Lament from a Hometown Refugee

Bryan Wandel

Dear Buffalo Sabres,

Last night, you lost Game Seven to the Philadelphia Flyers. You were knocked out of the playoffs like Chiang Kai-Sheck out of China. Like Pete Best was kicked out of the Beatles. Like Oreos dropped trans fats. It hurt. You were the best team in the conference since January 1. You pulled yourselves up by the bootstraps, when you were 10 points out of a playoff spot in mid-January. You had momentum.

In short, my dear Sabres, I feel with you. My apartment in Alexandria is 389 miles away, but in my chest, it’s a heartbeat. Like many of my Millenial comrades, I have moved from the town I grew up in. But my tribal support for Buffalo sports is a reminder that not just any place can be called home.

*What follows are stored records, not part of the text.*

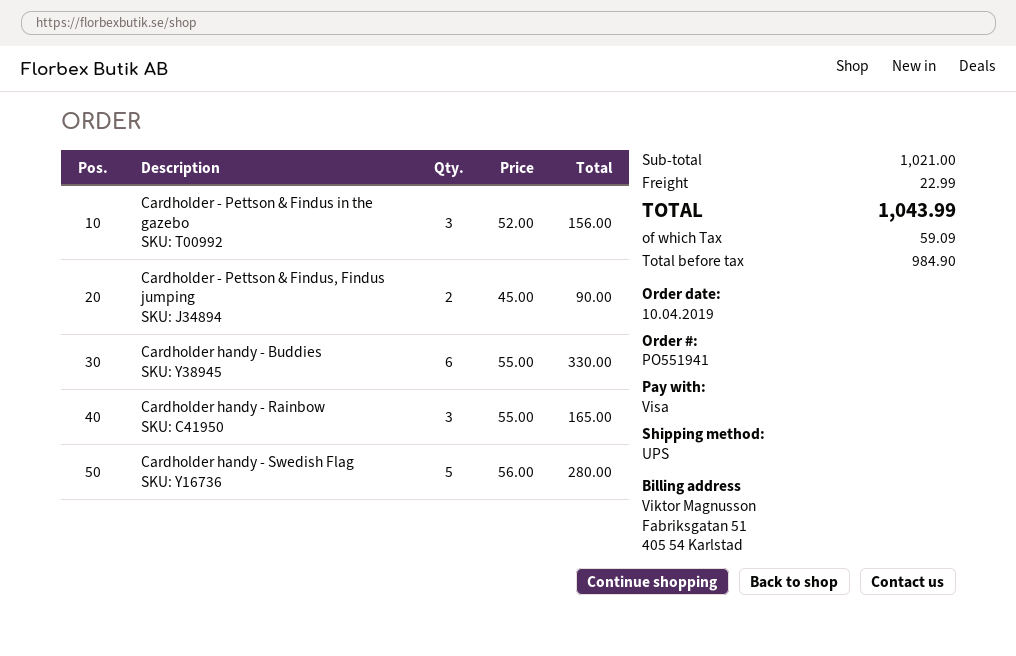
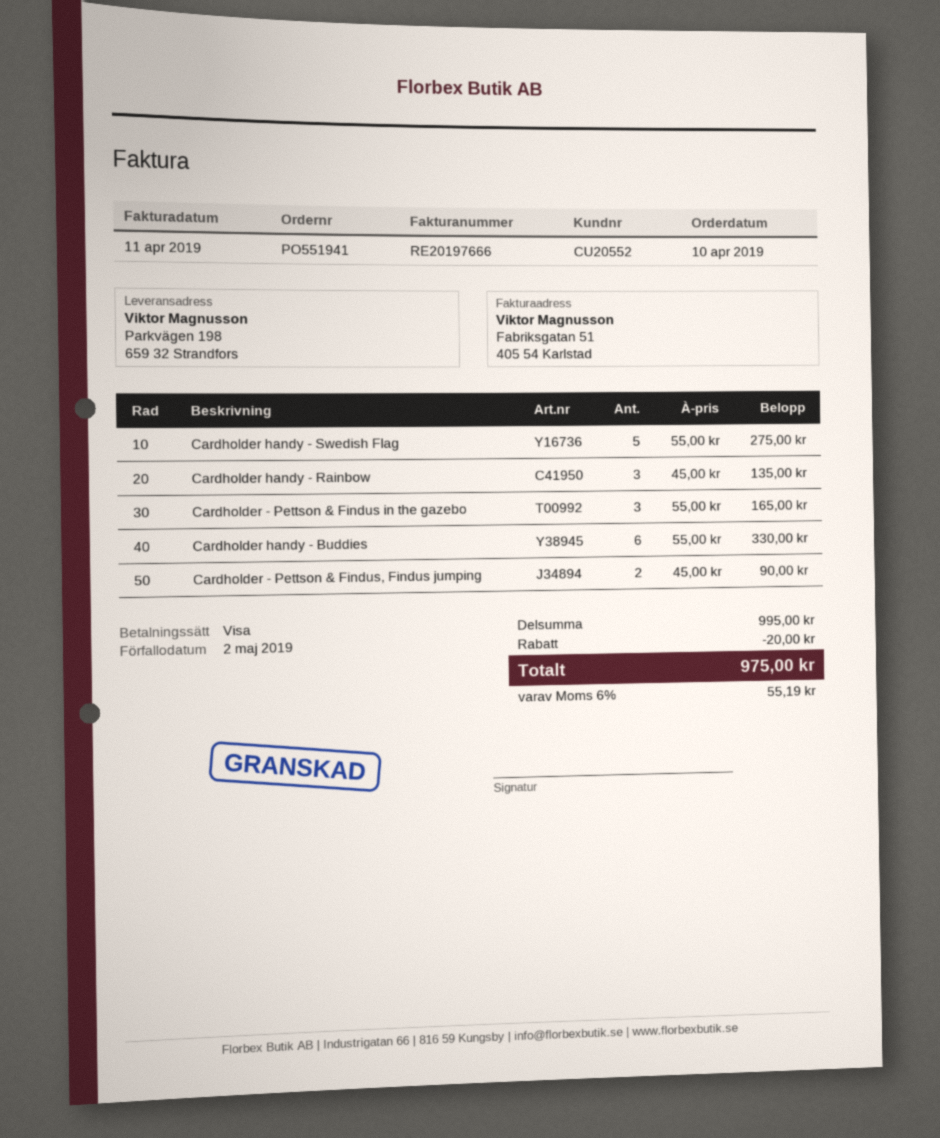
Cardholder - Pettson & Findus in the gazebo: 3 x 52.00 = 156.00 -> 3 x 55.00 = 165.00
Cardholder handy - Rainbow: 3 x 55.00 = 165.00 -> 3 x 45.00 = 135.00
Cardholder handy - Swedish Flag: 5 x 56.00 = 280.00 -> 5 x 55.00 = 275.00
subtotal: 1021.00 -> 995.00
discount: none -> 20.00
shipping: 22.99 -> none
tax: 59.09 -> 55.19
total: 1043.99 -> 975.00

I left for opportunities: for power, jobs, and something new. But all somethings new, it turns out, are basically the same. Each person only has a special, limited set of somethings old. Is Buffalo a better region than any other? I am sure my childhood was not quantitatively better than it could have been elsewhere. But the point is that it did occur in one particular place, that all of my first 22 years occurred in or within an hour of the cultural locus of the Western New York: the Nickel City.

Oh, Sabres, how we’ve fallen together! We’ve failed together, and been disappointed together! Between you and the Buffalo Bills, we have a combined 85 seasons without a national championship. But we are a people who live on our disappointments. We cherish our playoff losses, our blizzards, our rusty industrial decline. Our proudest moment was over 100 years ago, when we hosted the Pan-American Exposition. All the world came to see! And before their eyes, a US president was assassinated.

I listened to the playoff series on the radio, because Rick Jeannerette has been calling our games since 1971. He calls me home, because he was there when I was in diapers, in pre-K, in the throe of adolescent hormones.

In short, my friends are in Washington, DC, but my family is in Buffalo.

Is this merely the longing for things past? As a conservative, I recognize immediately that the answer is yes. But it is possible to avoid being a sappy nostalgiac, while still feeling the emotions associated with your past. When I cheer for you, my Sabres, my past becomes a part of me again. I remember myself.

“Know yourself!” said Plato. “Create yourself!” said Nietzsche. I will, I will – but I will also remember myself.

When I live hundreds of miles from my birthplace, and I can only talk to family members by phone; when my ages 0-22 are stuck in a Rust-belt tundra – I am grateful for a national sports system that is essentially tribal.